Yuma Koizumi; Kenta Niwa; Yusuke Hioka; Kazunori Kobayashi; Yoichi Haneda

doi:10.1109/ICASSP.2017.7952122

DNN-based source enhancement self-optimized by reinforcement learning using sound quality measurements

Koizumi, Yuma, Niwa, Kenta, Hioka, Yusuke, Kobayashi, Kazunori, Haneda, Yoichi

Source

2017 IEEE International Conference on Acoustics, Speech and Signal Processing (ICASSP) > 81 - 85

Abstract

We investigated whether a deep neural network (DNN)-based source enhancement function can be self-optimized by reinforcement learning (RL). The use of a DNN is a powerful approach to describing the relationship between two sets of variables and can be useful for source enhancement function design. By training the DNN using a huge amount of training data, sound quality of output signals are improved. However, collecting a huge amount of training data is often difficult in practice. To use limited training data efficiently, we focus on the “self-optimization” of DNN-based source enhancement function in which RL is commonly utilized in the development of game playing computers.
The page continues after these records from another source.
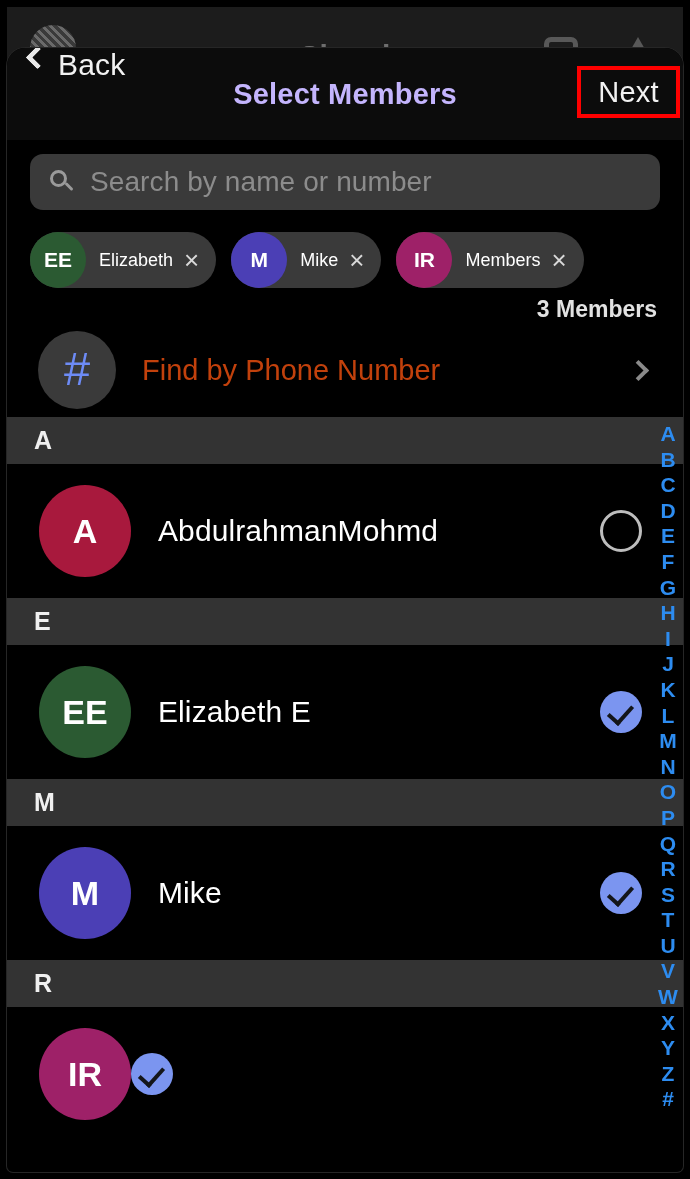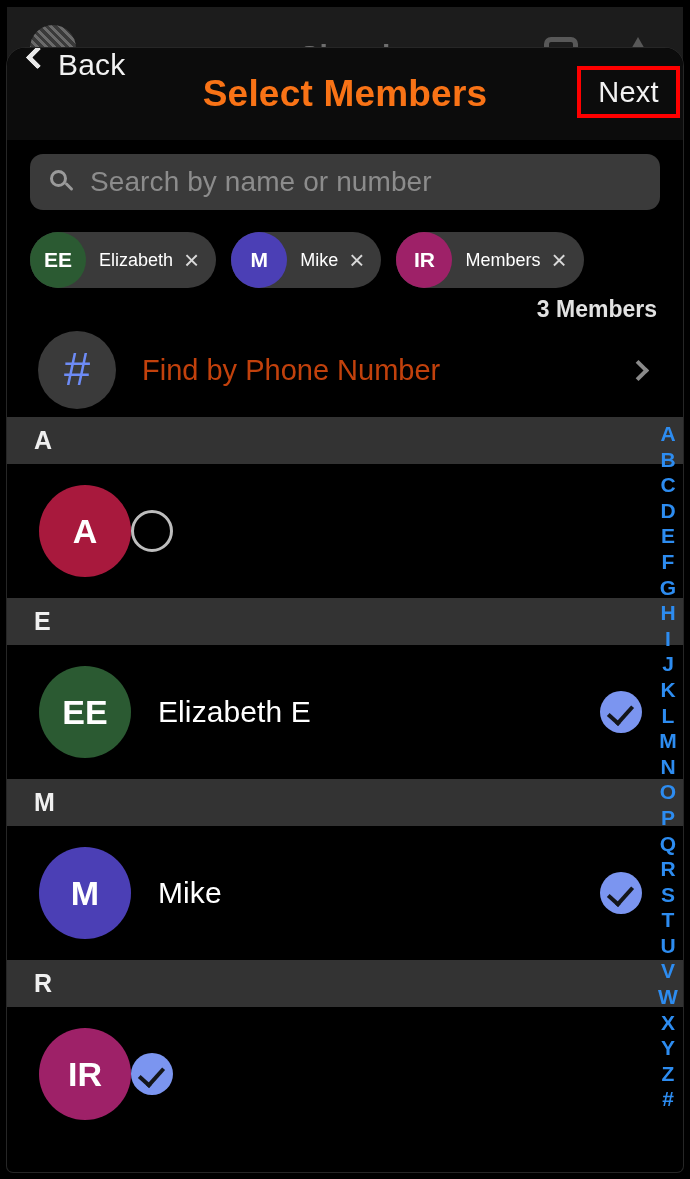--- a/index.html
+++ b/index.html
@@ -102,8 +102,8 @@
     left: 0; right: 0; top: 0;
     height: 92px;
     display: flex; align-items: center; justify-content: center;
-    color: #f97316;
-    font-size: 37px;
+    color: #c4b5fd;
+    font-size: 29px;
     font-weight: bold;
     letter-spacing: .2px;
   }

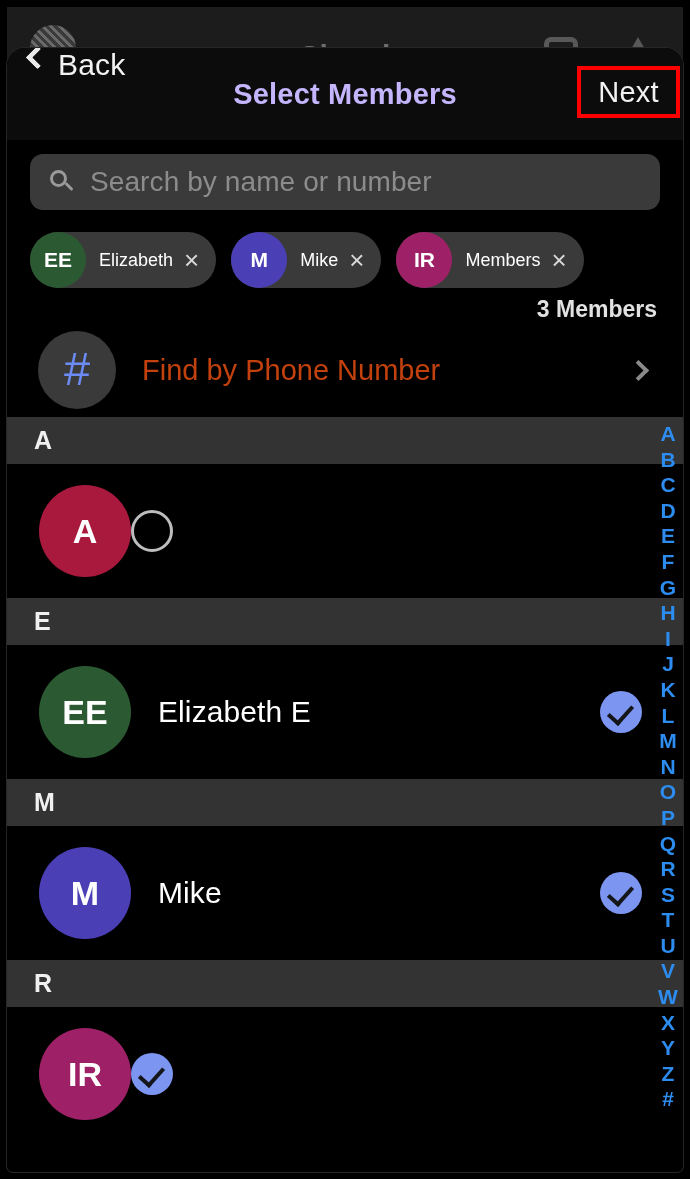--- a/index.html
+++ b/index.html
@@ -382,6 +382,7 @@
         <div class="sec-header">A</div>
         <div class="contact-row">
           <div class="avatar" style="background: rgb(168, 25, 61);">A</div>
+          <span class="contact-name">AbdulrahmanMohmd</span>
           <span class="check off"></span>
         </div>
         <div class="sec-header">E</div>

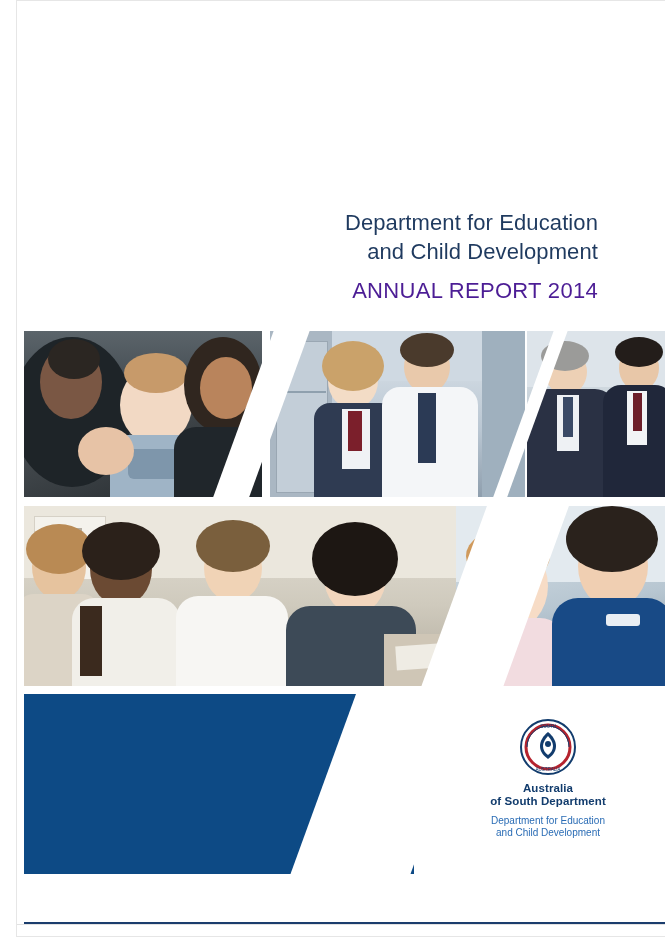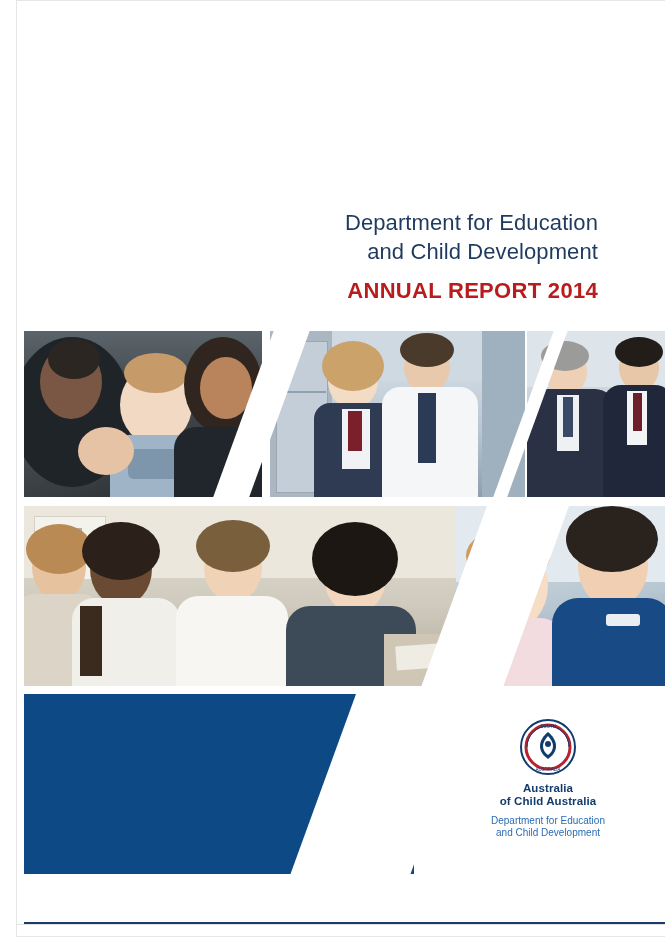--- a/index.html
+++ b/index.html
@@ -44,8 +44,8 @@
     margin-top: 12px;
     font-size: 22px;
     line-height: 26px;
-    color: #b91c1c;
-    font-weight: bold;
+    color: #4c1d95;
+    font-weight: normal;
     letter-spacing: 0.3px;
   }
 

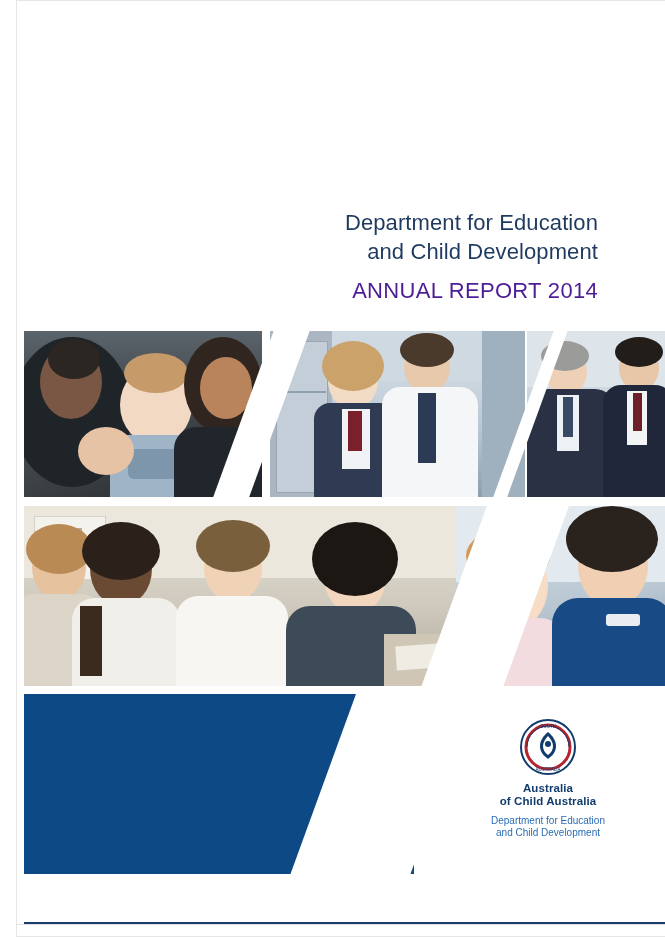--- a/index.html
+++ b/index.html
@@ -294,7 +294,7 @@
       </svg>
     </div>
     <div class="gov-name">Australia</div>
-    <div class="gov-name">of Child Australia</div>
+    <div class="gov-name">of South Department</div>
     <div class="dept-name">Department for Education</div>
     <div class="dept-name" style="margin-top:0">and Child Development</div>
   </div>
As a reward for RL, quantitative metrics that reflect a human's perceptual score (perceptual score), e.g., perceptual evaluation methods for audio source separation (PEASS), are utilized. To investigate whether the sound quality is improved by RL-based source enhancement, subjective tests were conducted. It was confirmed that the output sound quality of the RL-based source enhancement function improved as the number of iterations was increased and finally outperformed the conventional method.